The Truth about Las Mariposas
This entertaining mystery novel follows sixteen-year-old Carolina “Caro” Torres, who is spending six weeks of her summer vacation with her aunt, the owner of a small bread and breakfast called Las Mariposas. But the mayor is determined to run her aunt out of business, and Caro and her new-found friends are determined to find out what’s going on. “Staying true to the young Latina’s viewpoint, the story offers a lively mix of work, friendship, family, and romance that add texture to the gripping, surprising mystery.”–Booklist
The Summer of El Pintor
The small shops and battered houses of Lucia Street are a far cry from the upper crust neighborhood and the posh boarding school Monica Ramos left behind when she moved to the barrio. She doesn’t realize that the miserable summer she expects will be quite an adventure. From the moment she discovers a mysterious letter in a musty hiding place forgotten since her mother’s death, she is drawn into a web of questions surrounding the disappearance of her neighbor, El Pintor. Why did he live on her grandparents’ property free of charge? Why did he paint portraits of her mother and the ruins on Chimney Hill? Why are all the young people in the barrio so intrigued by him? Monica is soon drawn into the search for El Pintor, the mysterious man she believes holds the secret to her mother’s past.
Down Garrapata Road
In this tender debut novel, a medley of young voices bring to life a small Mexican-American community in South Texas during the 1940s and 1950s. Each of the characters plays out in the shadows of the world outside their small community and reflects the awakening of a generation of young Mexican Americans raised with their lives bridging two cultures. Anne Estevis brings to life the voices of young people on the brink of change and conflict, and the coming of age of a traditional community in the modern world.
Two Badges: The Lives of Mona Ruiz
This engrossing memoir charts Ruiz’s journey toward self-identity, tracing the tortuous path of her life—a life in which Ruiz assumed contradictory roles: gang chola, high school drop-out, disowned daughter, battered wife, welfare mother, student, and policewoman. At each step in the journey, Ruiz faced violence, ridicule, and skepticism. She nevertheless prevailed in exchanging her badge of social defiance for one of protecting her community.
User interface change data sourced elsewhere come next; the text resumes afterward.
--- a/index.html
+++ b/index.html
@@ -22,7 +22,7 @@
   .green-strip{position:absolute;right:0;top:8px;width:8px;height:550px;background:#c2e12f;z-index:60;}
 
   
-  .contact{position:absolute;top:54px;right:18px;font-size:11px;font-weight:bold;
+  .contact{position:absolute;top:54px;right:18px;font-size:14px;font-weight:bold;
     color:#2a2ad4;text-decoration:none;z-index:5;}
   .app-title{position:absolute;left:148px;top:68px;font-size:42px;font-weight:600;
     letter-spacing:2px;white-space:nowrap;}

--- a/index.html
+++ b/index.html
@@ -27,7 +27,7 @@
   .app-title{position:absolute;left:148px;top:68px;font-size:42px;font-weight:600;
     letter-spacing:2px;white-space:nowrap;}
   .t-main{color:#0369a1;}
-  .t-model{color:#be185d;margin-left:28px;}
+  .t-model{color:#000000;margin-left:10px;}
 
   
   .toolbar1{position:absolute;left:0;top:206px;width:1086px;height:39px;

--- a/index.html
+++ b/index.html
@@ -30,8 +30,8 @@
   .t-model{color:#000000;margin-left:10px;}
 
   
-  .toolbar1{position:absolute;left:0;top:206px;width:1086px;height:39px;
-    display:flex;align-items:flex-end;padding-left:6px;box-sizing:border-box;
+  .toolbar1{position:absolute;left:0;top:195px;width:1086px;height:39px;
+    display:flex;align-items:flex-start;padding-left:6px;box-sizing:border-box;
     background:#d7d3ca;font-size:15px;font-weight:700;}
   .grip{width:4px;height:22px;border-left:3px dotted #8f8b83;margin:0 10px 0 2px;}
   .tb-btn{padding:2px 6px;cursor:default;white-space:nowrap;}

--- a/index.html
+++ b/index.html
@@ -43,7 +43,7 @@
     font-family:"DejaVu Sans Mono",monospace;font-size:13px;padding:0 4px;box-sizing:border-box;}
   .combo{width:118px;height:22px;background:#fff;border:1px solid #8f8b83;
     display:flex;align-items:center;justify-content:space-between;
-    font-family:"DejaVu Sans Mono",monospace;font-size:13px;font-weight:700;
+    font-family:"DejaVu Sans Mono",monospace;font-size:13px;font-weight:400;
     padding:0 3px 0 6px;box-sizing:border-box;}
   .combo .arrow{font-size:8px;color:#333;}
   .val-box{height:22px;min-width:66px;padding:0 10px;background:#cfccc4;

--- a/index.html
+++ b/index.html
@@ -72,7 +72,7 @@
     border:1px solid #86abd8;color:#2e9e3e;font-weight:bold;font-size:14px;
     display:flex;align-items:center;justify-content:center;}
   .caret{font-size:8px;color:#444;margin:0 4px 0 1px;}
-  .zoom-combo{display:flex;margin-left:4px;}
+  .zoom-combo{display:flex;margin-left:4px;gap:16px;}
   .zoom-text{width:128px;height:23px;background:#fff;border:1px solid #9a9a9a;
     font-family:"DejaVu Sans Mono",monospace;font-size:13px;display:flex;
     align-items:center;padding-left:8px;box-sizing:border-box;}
Orange Candy Slices and Other Secret Tales
In this collection of coming of age stories, Canales introduces the reader to the cultural traditions and activities of her Mexican-American community. Canales' robust tales inhabit the mysterious and secret land that lies between the United States and Mexico, between child and adulthood, reality and the imagination, and between life and death. And through it all, with the passage of time the narrator discovers changes within herself and the community around her.
Hispanic topics appropriate for MS and HS students, written in bilingual format with English and Spanish in the same book.
Lorenzo and the Turncoat
The third book featuring Lorenzo Bannister finds him aligned with the Spanish Army against the British Red Coats.
This collection gathers the complete short fiction of the late Tomás Rivera. Framed within the Odyssean cycle of migratory farmworkers, Rivera's stories are myths and parables that relate the universal themes of alienation, love and betrayal, man and nature, death and resurrection and the search for community. (In Spanish.)
Bailando con el diablo y otros cuentos del más allá
This story collection features supernatural beings and elements rooted in Latino folklore.
Bailando en silencio
This Spanish translation of Ortiz Cofer's collection of essays recalls her childhood spent in Puerto Rico and New Jersey.